Task: In the entries below, find every line holding the string "direction" and collect it.

Provided records:
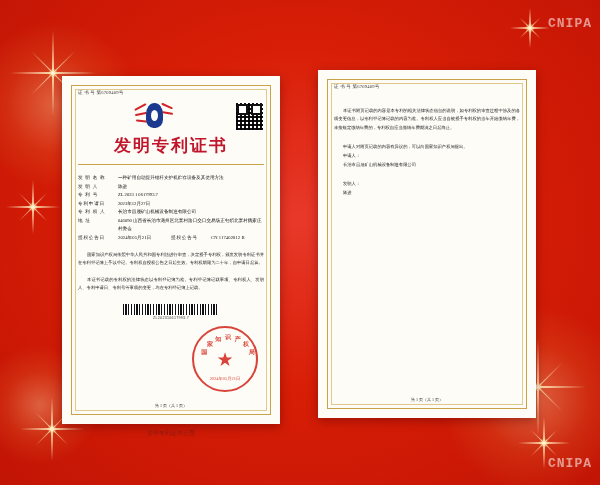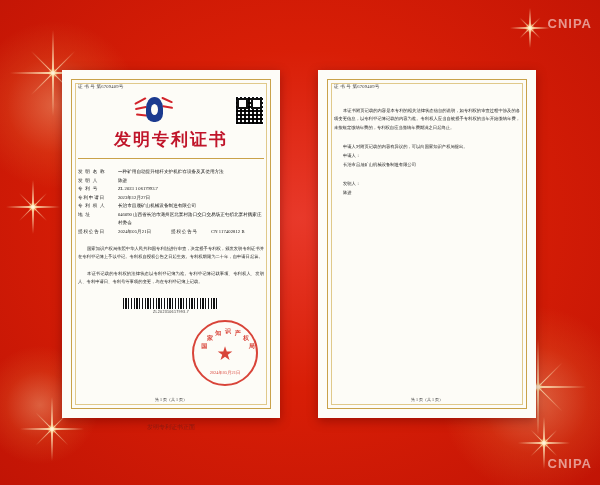--- a/index.html
+++ b/index.html
@@ -60,7 +60,7 @@
     font-size: 13px;
     letter-spacing: 1px;
     font-weight: bold;
-    font-family: Liberation Sans, sans-serif;
+    font-family: Liberation Mono, monospace;
   }
   .watermark.bl {
     right: 8px; top: auto; bottom: 14px;

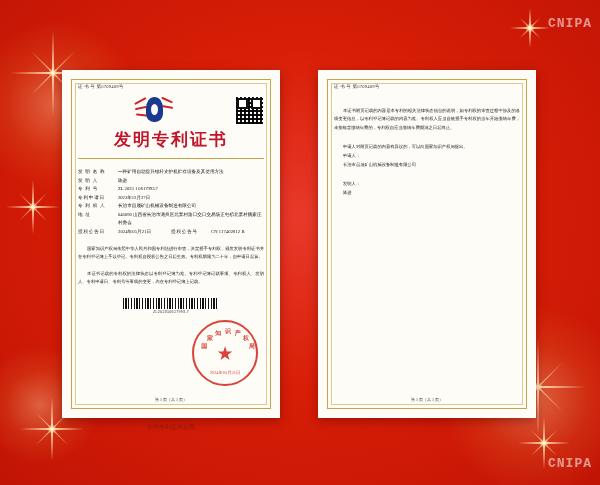--- a/index.html
+++ b/index.html
@@ -72,7 +72,7 @@
     background: #fdfcf7;
     box-shadow: 0 3px 10px rgba(90,0,0,.45);
   }
-  #page-left  { left: 62px;  top: 70px; width: 218px; height: 348px; }
+  #page-left  { left: 62px;  top: 76px; width: 218px; height: 348px; }
   #page-right { left: 318px; top: 70px; width: 218px; height: 348px; }
 
   .inner-border {

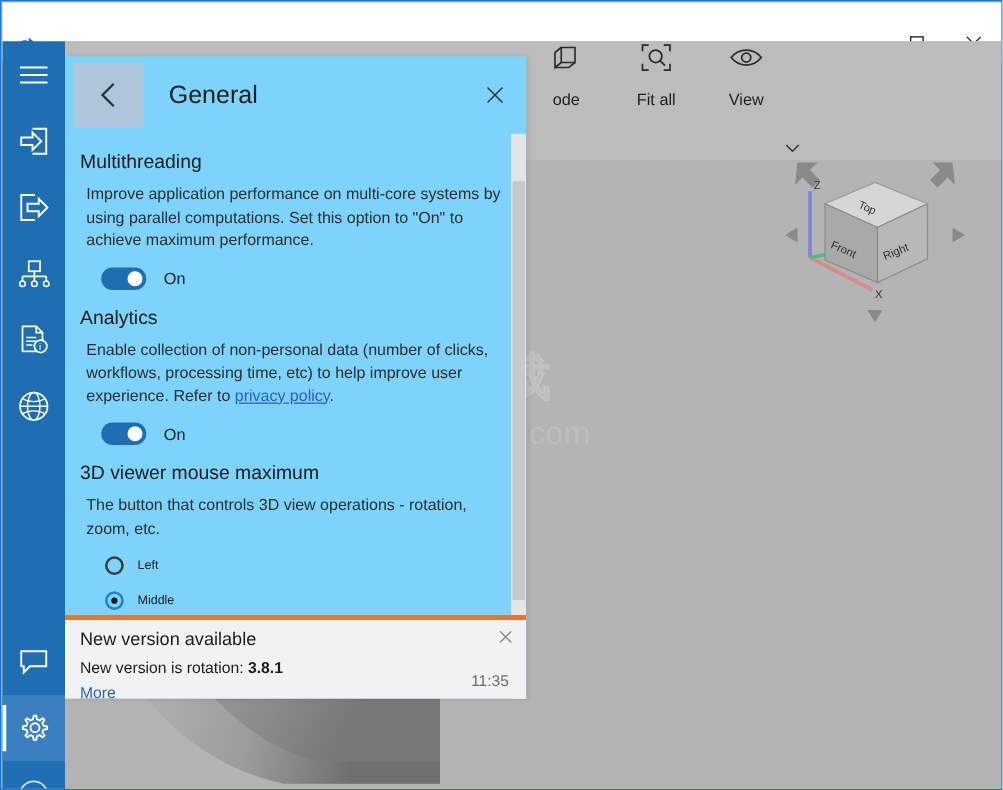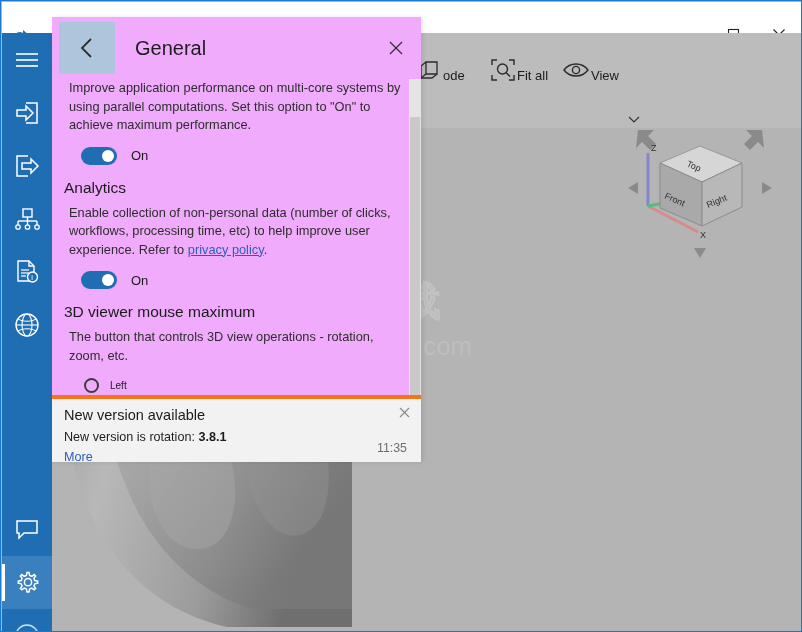--- a/index.html
+++ b/index.html
@@ -139,9 +139,9 @@
   
   .panel {
     position: absolute;
-    left: 51px; top: 16px;
-    width: 369px; height: 445px;
-    background: #f0abfc;
+    left: 51px; top: 44px;
+    width: 369px; height: 514px;
+    background: #7dd3fc;
     overflow: hidden;
     box-shadow: 2px 0 4px rgba(0,0,0,.10);
   }

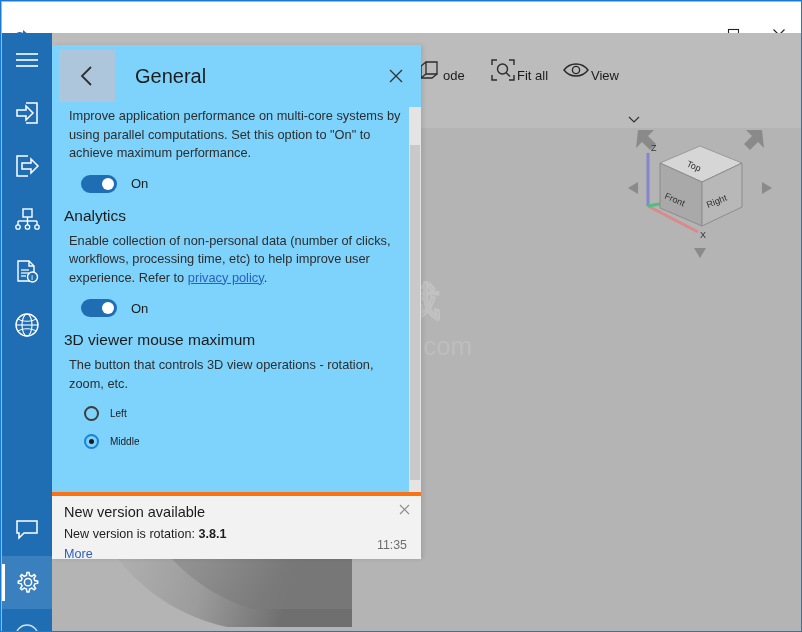--- a/index.html
+++ b/index.html
@@ -104,10 +104,9 @@
   }
   .tb-item {
     width: 72px;
-    padding-top: 22px;
-    display: flex;
-    flex-direction: row;
-    align-items: flex-end;
+    display: flex;
+    flex-direction: column;
+    align-items: center;
     color: #2b2b2b;
   }
   .tb-label {

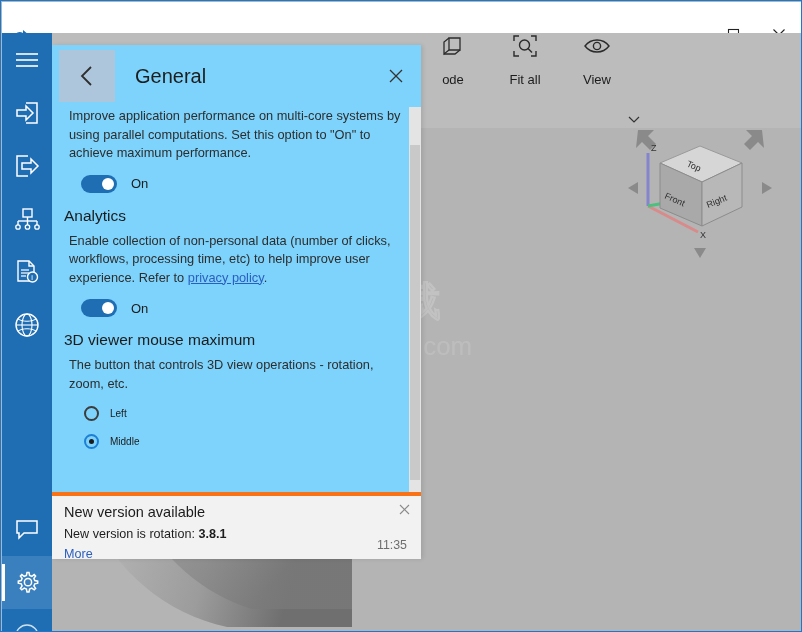--- a/index.html
+++ b/index.html
@@ -539,6 +539,7 @@
     <div class="panel-body">
 
       <div class="section">
+        <div class="sec-title">Multithreading</div>
         <div class="sec-desc">Improve application performance on multi-core systems by using parallel computations. Set this option to "On" to achieve maximum performance.</div>
         <div class="toggle-row">
           <div class="toggle">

Output of the exercise:
-    flex-direction: row;
+    flex-direction: column;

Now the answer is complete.